Exercise directions: Read through the entries below and copy each line where "none" turns up.

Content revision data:

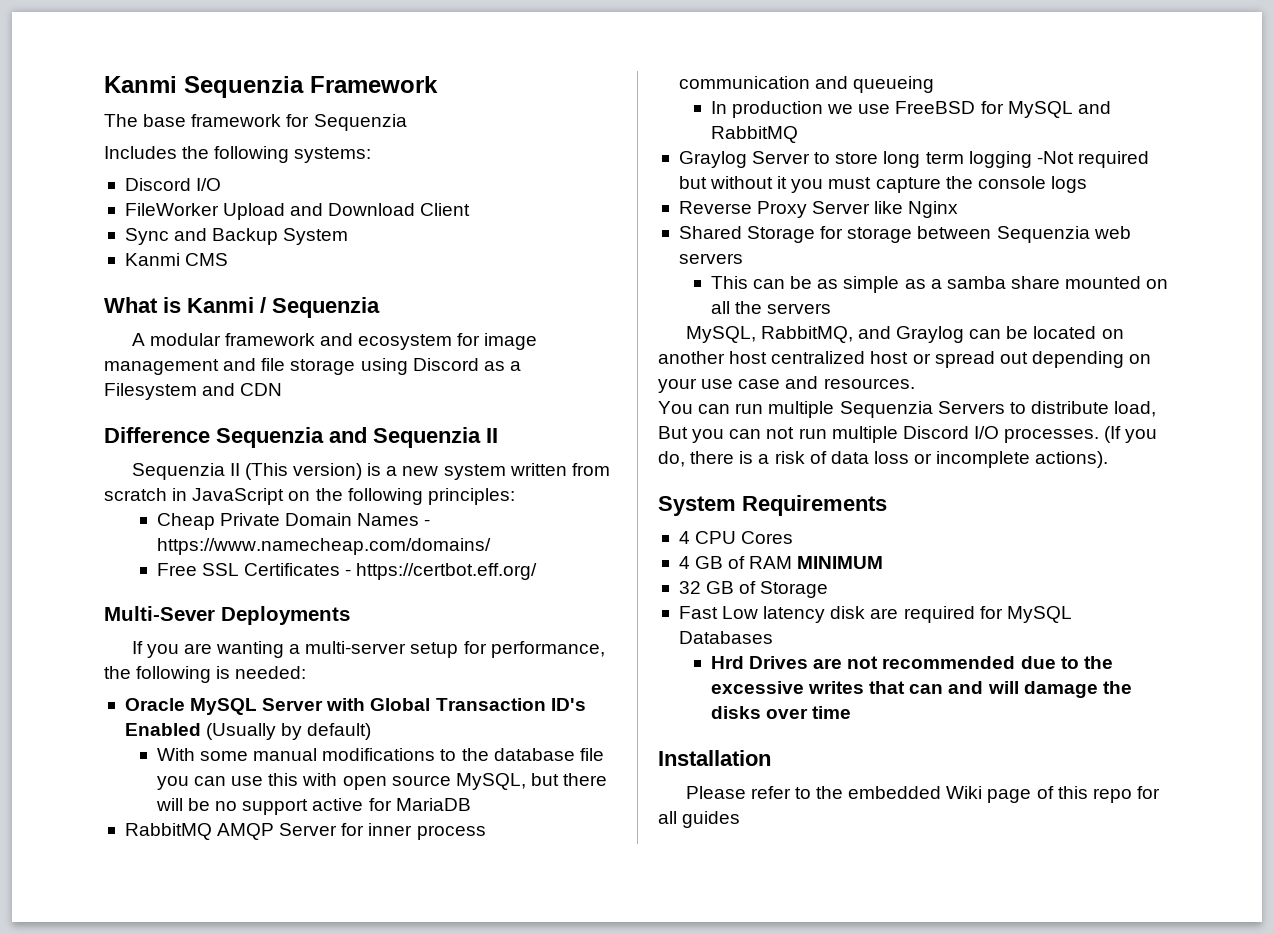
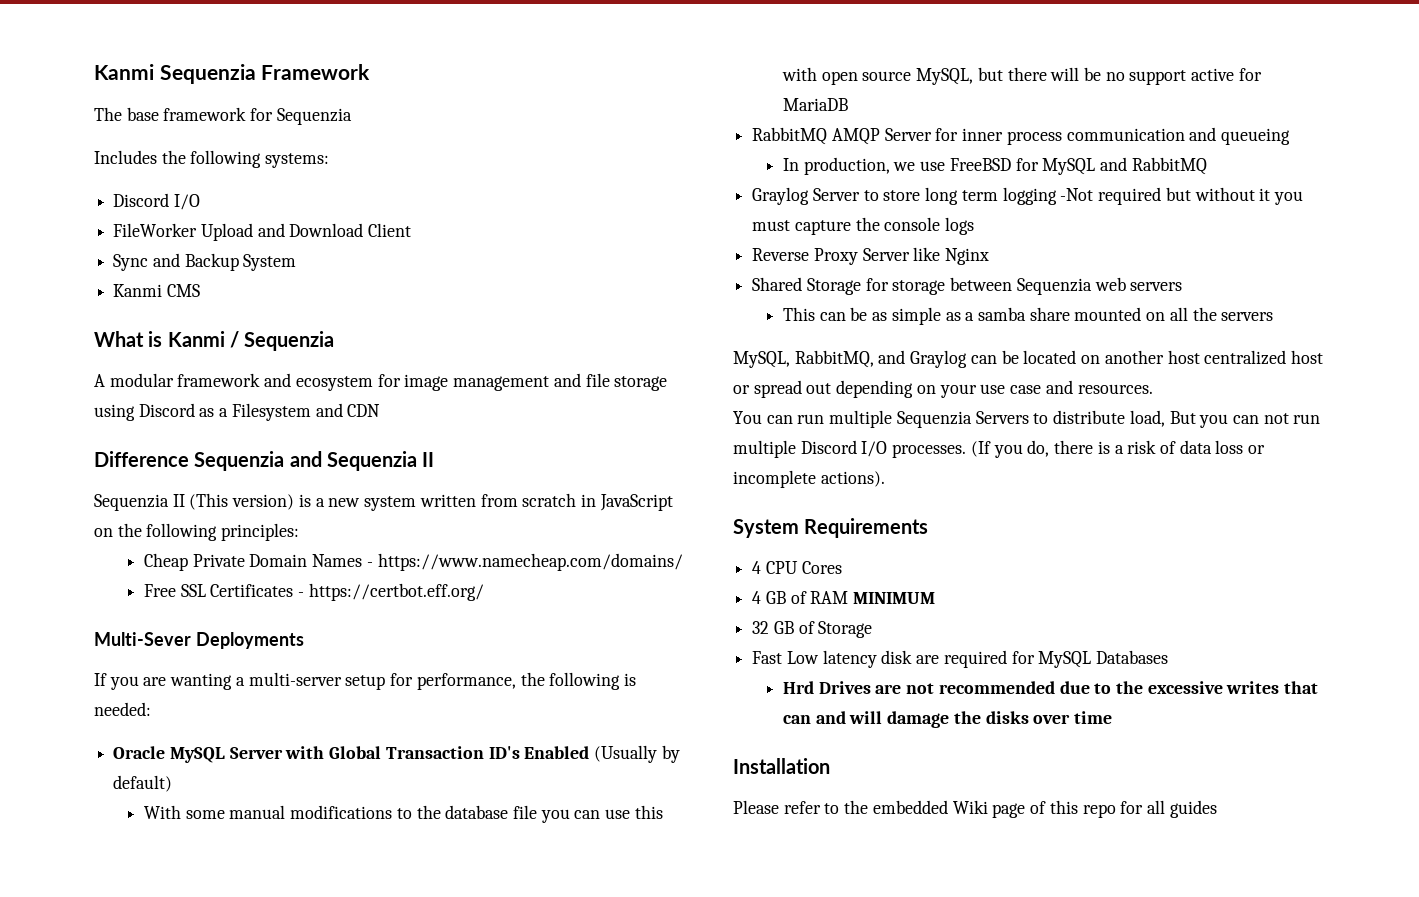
[732,101,824,118] production -> [803,157,890,175] production,

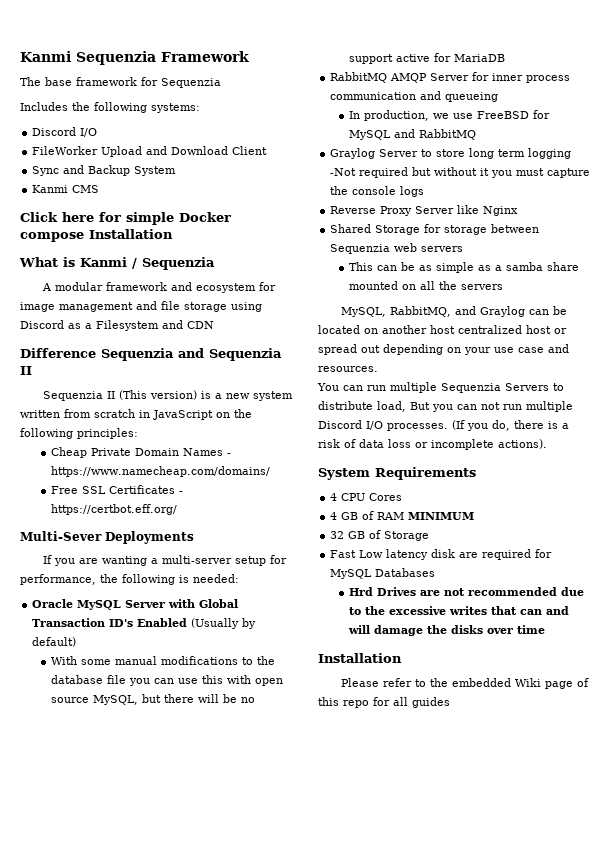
(200, 290) none -> [20,212,231,225] [20,229,173,242] // Click here for simple Docker compose Installation

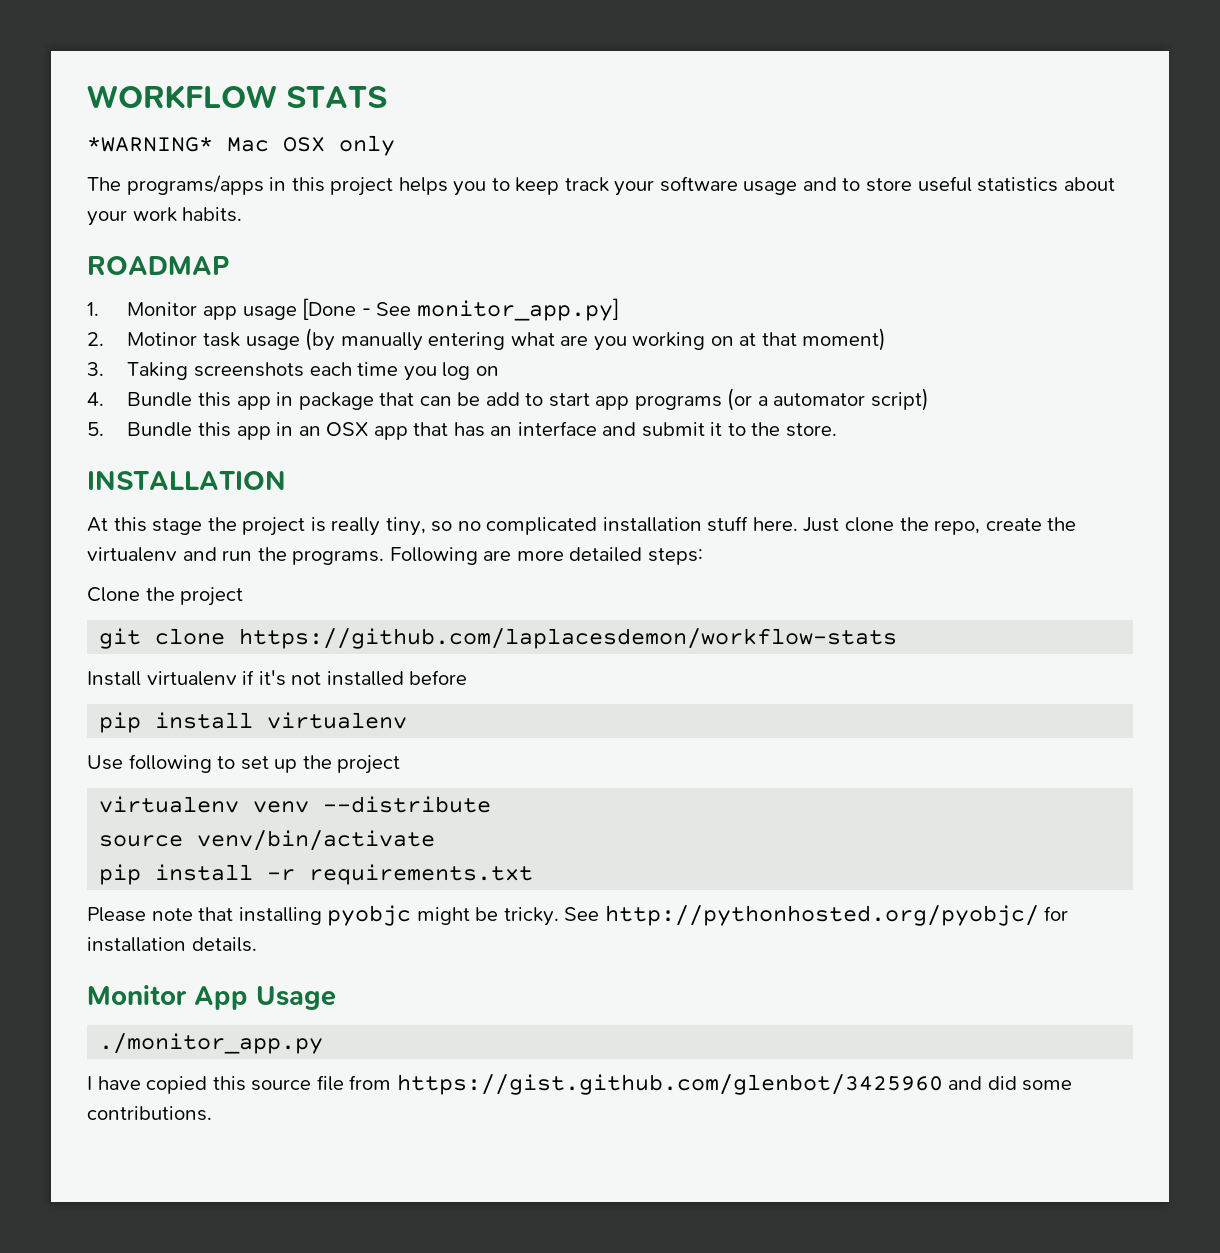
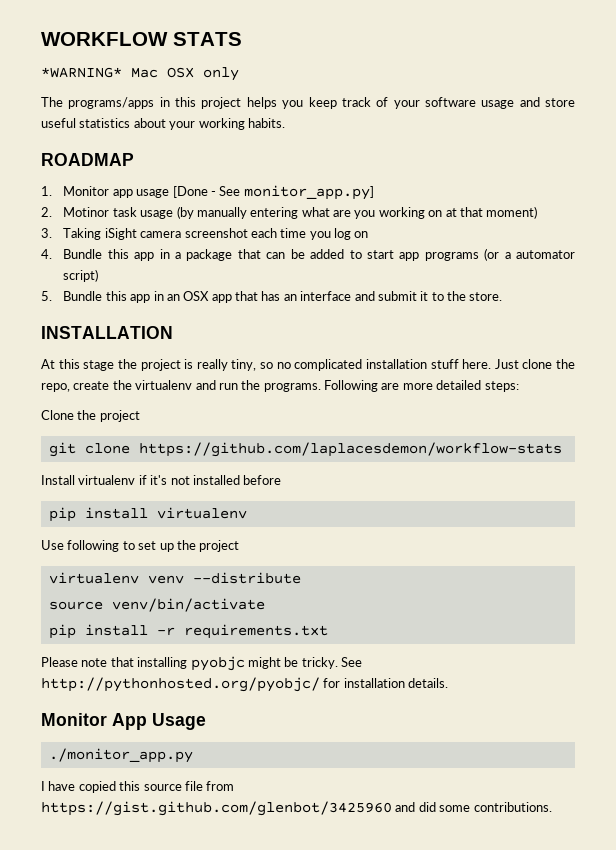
[491,178,510,191] to -> (304, 104) none
(609, 184) none -> [376,97,389,107] of
[842,178,861,191] to -> (540, 102) none
[132,207,177,222] work -> [198,118,245,130] working
[193,362,304,377] screenshots -> [104,228,248,240] iSight camera screenshot
(294, 399) none -> [175,252,182,259] a
[485,392,520,406] add -> [310,249,345,259] added

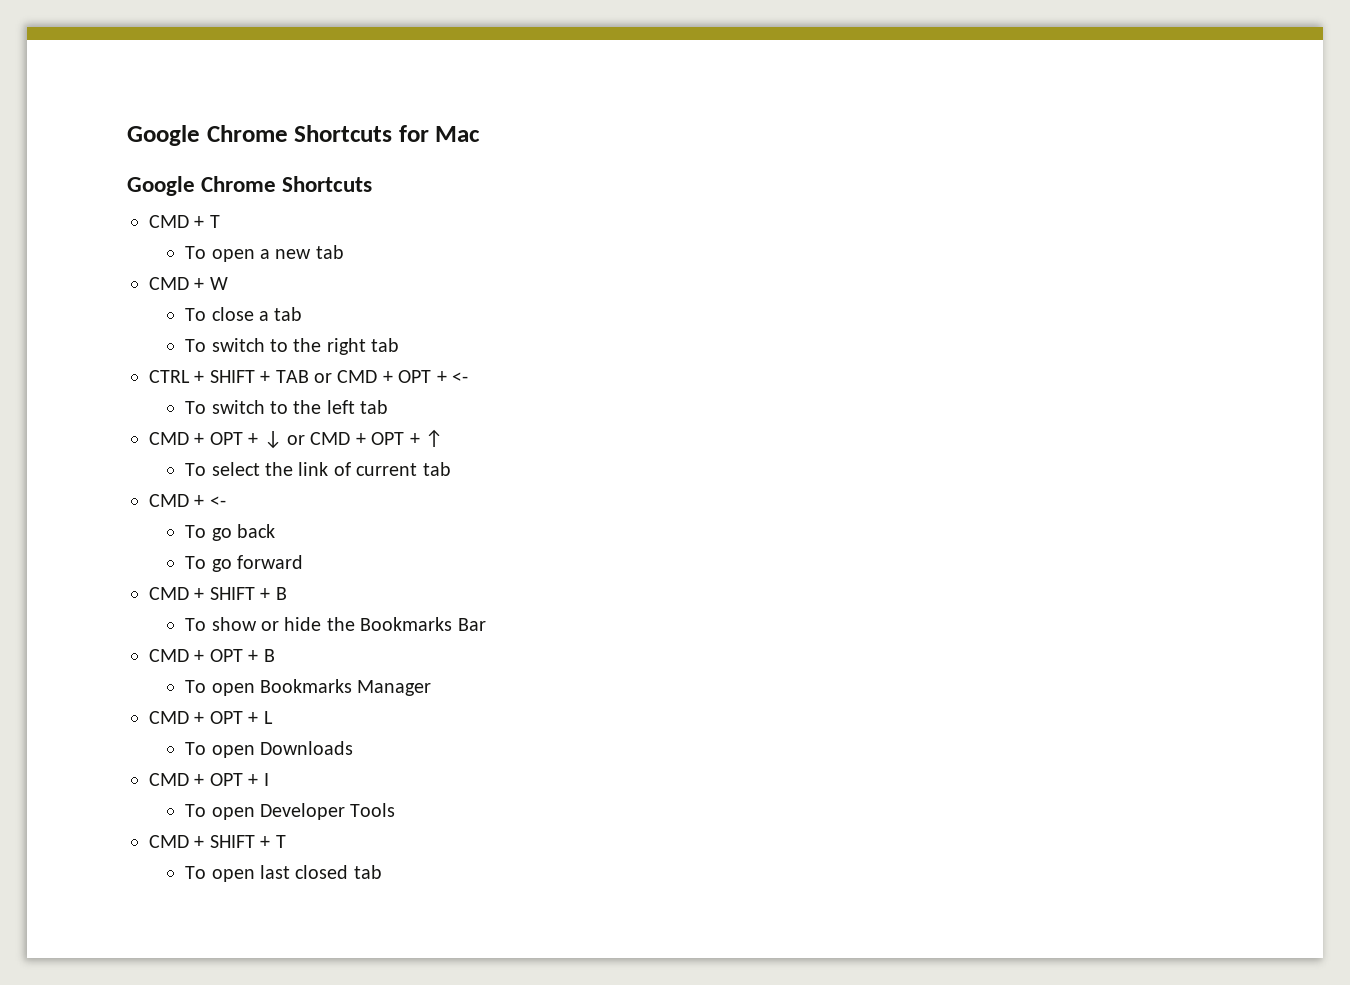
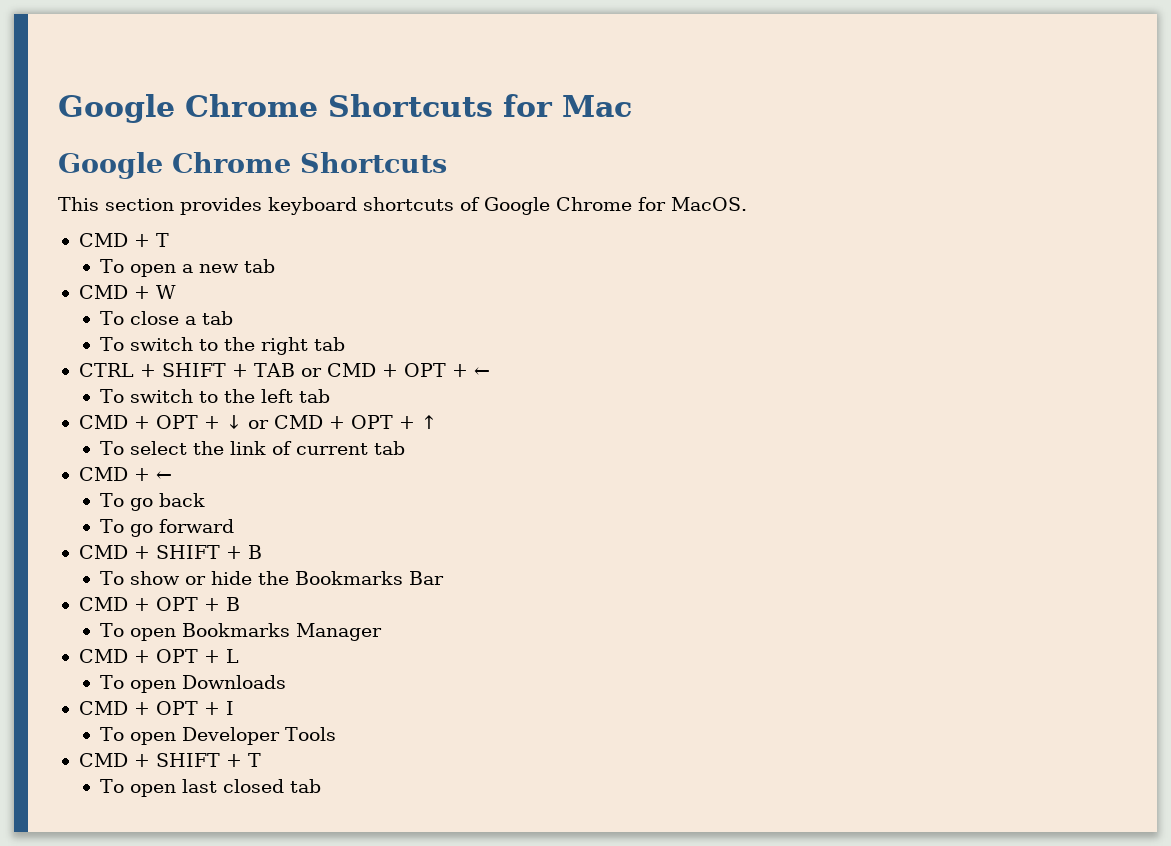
(373, 184) none -> [58,197,747,215] // This section provides keyboard shortcuts of Google Chrome for MacOS.
[452,372,468,383] <- -> [473,367,490,377] ←
[209,496,226,507] <- -> [155,471,172,481] ←

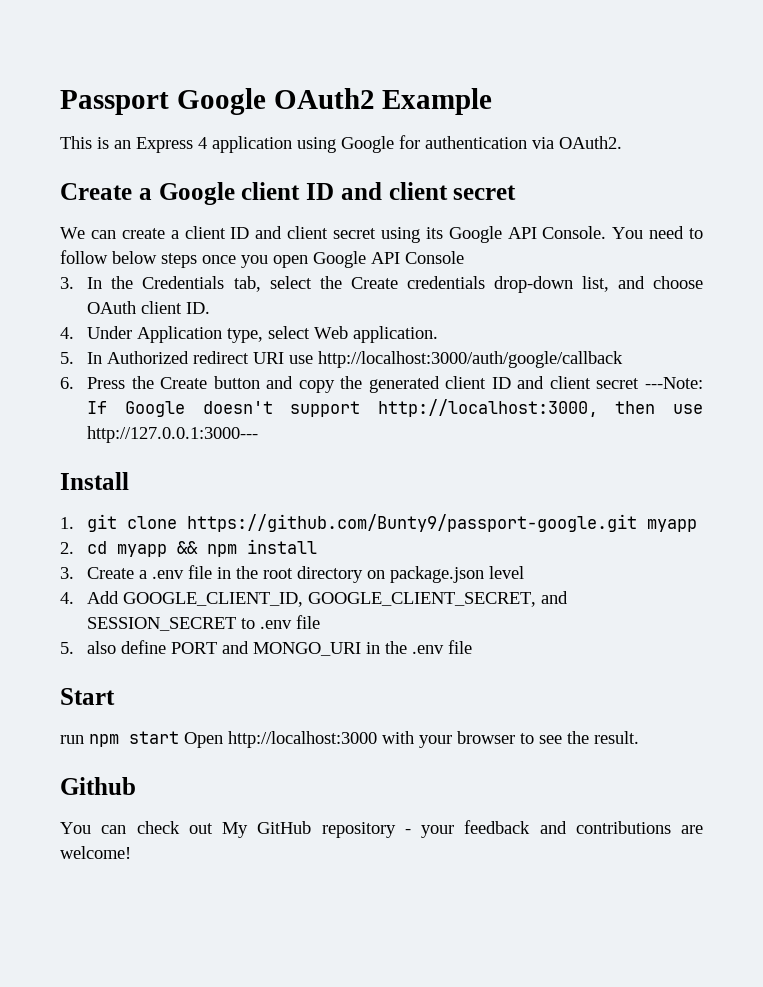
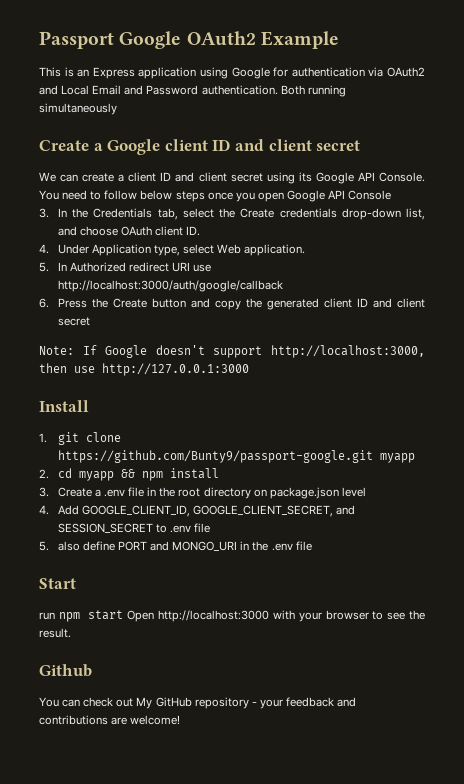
[198,137,207,149] 4 -> (135, 73) none
[559,136,622,149] OAuth2. -> [387,67,425,77] [39,85,346,97] [39,103,117,115] OAuth2 and Local Email and Password authentication. Both running simultaneously
[645,377,704,389] ---Note: -> [39,346,74,355] // Note:
[87,426,259,443] http://127.0.0.1:3000--- -> [102,363,249,376] http://127.0.0.1:3000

Written response:
(200, 290) none -> [20,212,231,225] [20,229,173,242] // Click here for simple Docker compose Installation
[491,178,510,191] to -> (304, 104) none
(609, 184) none -> [376,97,389,107] of
[842,178,861,191] to -> (540, 102) none
(294, 399) none -> [175,252,182,259] a
(373, 184) none -> [58,197,747,215] // This section provides keyboard shortcuts of Google Chrome for MacOS.
[198,137,207,149] 4 -> (135, 73) none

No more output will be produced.